Because the internet is such a diverse place, we cannot assume the same contextual knowledge for everyone, and because of that, tact means having a thick skin, realizing that you are not always in a safe space full of people exactly like you with the exact same history and exact same list of things that have officially been declared offensive because of that history. It does also mean recognizing that other people may have individual histories that cause them to find things offensive that you would never in a million years think could cause offense, and being responsive to their reasonable requests to avoid such offensive. It does not mean automatically apologizing and changing your own behavior just because someone expressed offense without explanation. Instead, it means having a polite discussion about why that thing might be offensive or not, a discussion that does not grant either side the automatic assumption that they are right, a discussion that could turn out either way, as each side tries to defend their position and asks the other person to change their behavior.

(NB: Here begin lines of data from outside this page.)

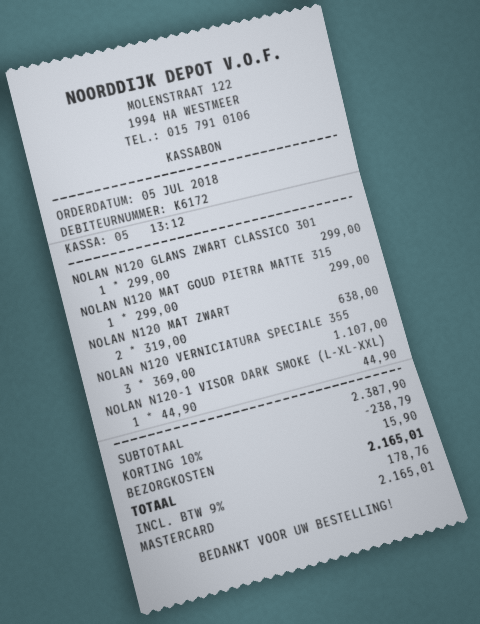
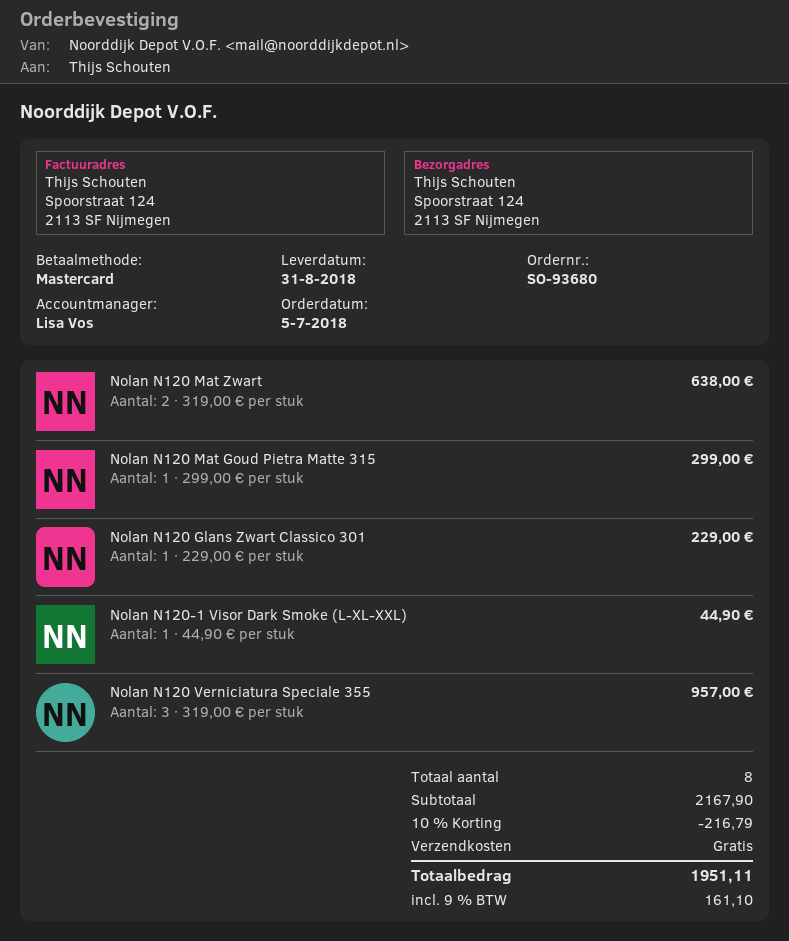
NOLAN N120 GLANS ZWART CLASSICO 301: 1 x 299.00 = 299.00 -> 1 x 229.00 = 229.00
NOLAN N120 VERNICIATURA SPECIALE 355: 3 x 369.00 = 1107.00 -> 3 x 319.00 = 957.00
subtotal: 2387.90 -> 2167.90
discount: 10% = 238.79 -> 10% = 216.79
shipping: 15.90 -> 0.00
tax: 9% = 178.76 -> 9% = 161.10
total: 2165.01 -> 1951.11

That is not how it works. If someone is hurt by something I did or said, I immediately stop those things in the presence of the other person. Offense is usually an emotionally charged response, and I know if I try and ask for a polite, rational discussion, it isn't necessarily going to happen because of how emotions work. That's okay with me. I will find other ways to discuss it, I may wait until I sense an opening for this discussion later on with that person, or I may talk to other people to try and understand why my actions or words were so offensive. "I just want to be polite and rational, so why are you staying offended and not answering my questions?" is not a reasonable reaction. The things that cause offense are generally rooted in an emotional response, so asking for this polite, rational discussion right away is in a way disrespecting the reactions of that person. Offense also doesn't occur serially in the vacuum of isolated social interactions. A day filled with microaggressions can be just as exhausting as one blatantly offensive encounter. This is not my first polite discussion, nor will it be my last. But I can tell you that I have had far more interactions that I just had to dismiss because I just had too much going on in my life to calmly and rationally explain why I was bothered by someone's behavior. Nobody owes you these explanations... I do not owe you this discussion because I was offended. I am offering this discussion because I know people have some difficulty in wrapping their heads around social interactions, and I want to help, because it makes me sad to think that no one ever showed you guys the ropes, and that there really aren't any new player servers around where you can practice without the full weight of the real world consequences of your mistakes. In a sense, I am trying to create it by suppressing my own emotional reactions to you all and not saying what I really want to say, because I value all of your presences, and don't want you to be scared off because the dungeon has some high level monsters, and all you really need is a tank.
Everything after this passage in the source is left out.